Monos
Alejandro Landes – 1h43, Colombie, 2019
Avec Julianne Nicholson, Moisés Arias, Sofia Buenaventura
Dans ce qui ressemble à un camp de vacances isolé au sommet des montagnes colombiennes, des adolescents, tous armés, sont en réalité chargés de veiller à ce que Doctora, une otage américaine, reste en vie. Mais quand ils tuent accidentellement la vache prêtée par les paysans du coin, et que l’armée régulière se rapproche, l’heure n’est plus au jeu mais à la fuite dans la jungle…

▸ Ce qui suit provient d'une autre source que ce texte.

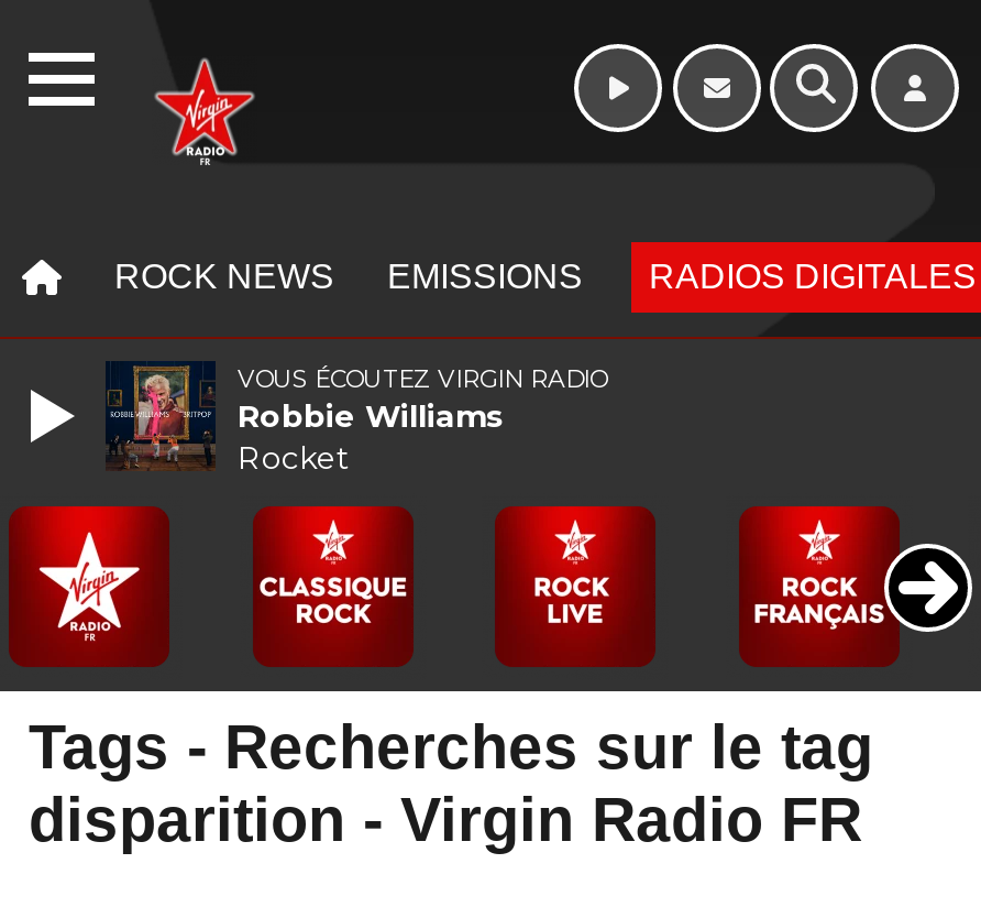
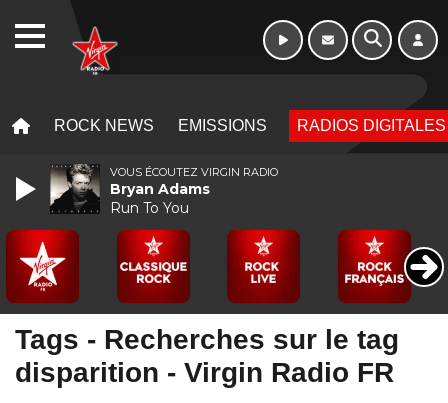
[106,361,504,478] [image] | Robbie Williams | Rocket -> [49,163,210,217] [image] | Bryan Adams | Run To You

Quelque part en Amérique latine, des adolescents et adolescentes rebelles livrés à eux-mêmes constituent une armée de guérilleros. Ils vivent dans les montagnes dans un état sauvage, et occupent leur temps à jouer. Mais le centre de loisirs devient camp d’entraînement lorsqu’ils sont chargés de garder un oeil sur une otage américaine et une vache. À la frontière du documentaire, du film d’aventures, du fantastique et de l’installation expérimentale, le cinéaste colombo-équatorien Alejandro Landes livre une oeuvre non identifiée, qui élabore un rituel hors du temps reposant sur ses propres codes. Ce n’est pas l’histoire d’une guerre ou d’un pays spécifique. La mise en scène éclatée favorise une confusion sur le contexte. Pourtant, loin de nous perdre, le film nous attrape par l’immersion sensorielle qu’il favorise. Il est une invitation à se laisser bercer par le flux des images. Les aspects rituels et folkloriques participent à cette danse des images et des corps, dans un mélange de violence et de méditation. Au fil de ses images ambivalentes, Monos touche à la réalitéchaotique et brutale des conflits armés et dénonce l’embrigadement par les divers jeux de pouvoirs opérés par cette communauté. La musique de Mica Levi (Under the Skin), magnifiquement lancinante, s’ajoute au travail du directeur de la photographie Jasper Wolf, valorisant le paysage, avec ses sommets recouverts de brouillard épais, les orages au loin, les parois vertes impénétrables de la jungle. Un film magnifiquement charnel.